* _Your goal_
Could you output each line below exactly as it appears, excluding any pictures?

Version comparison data
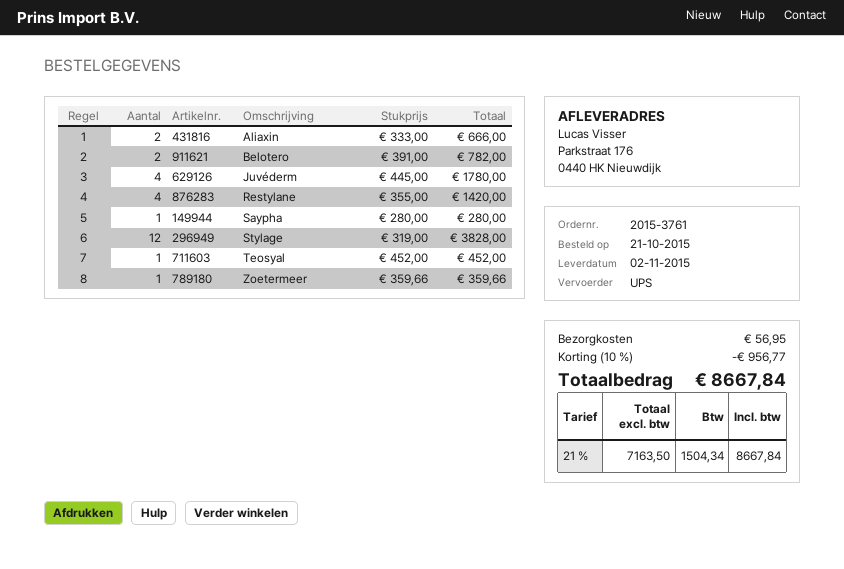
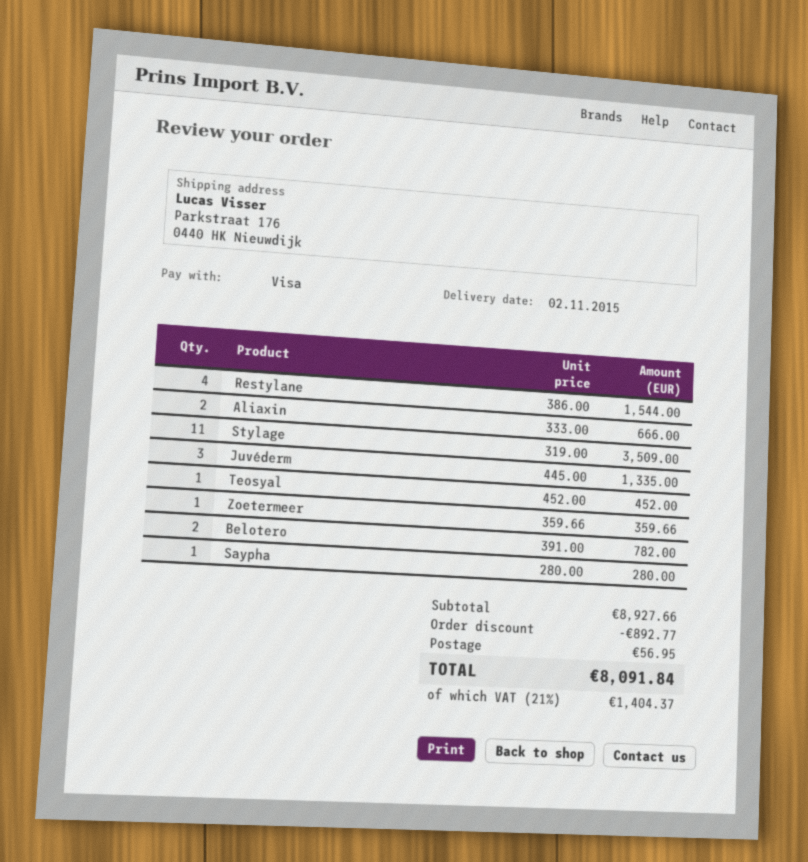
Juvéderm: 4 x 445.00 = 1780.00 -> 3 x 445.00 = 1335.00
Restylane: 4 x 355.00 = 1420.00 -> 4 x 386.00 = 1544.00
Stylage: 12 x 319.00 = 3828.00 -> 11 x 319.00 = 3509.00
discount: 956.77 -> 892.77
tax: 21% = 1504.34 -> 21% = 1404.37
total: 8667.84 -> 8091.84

* _Answer section_
Juvéderm: 4 x 445.00 = 1780.00 -> 3 x 445.00 = 1335.00
Restylane: 4 x 355.00 = 1420.00 -> 4 x 386.00 = 1544.00
Stylage: 12 x 319.00 = 3828.00 -> 11 x 319.00 = 3509.00
discount: 956.77 -> 892.77
tax: 21% = 1504.34 -> 21% = 1404.37
total: 8667.84 -> 8091.84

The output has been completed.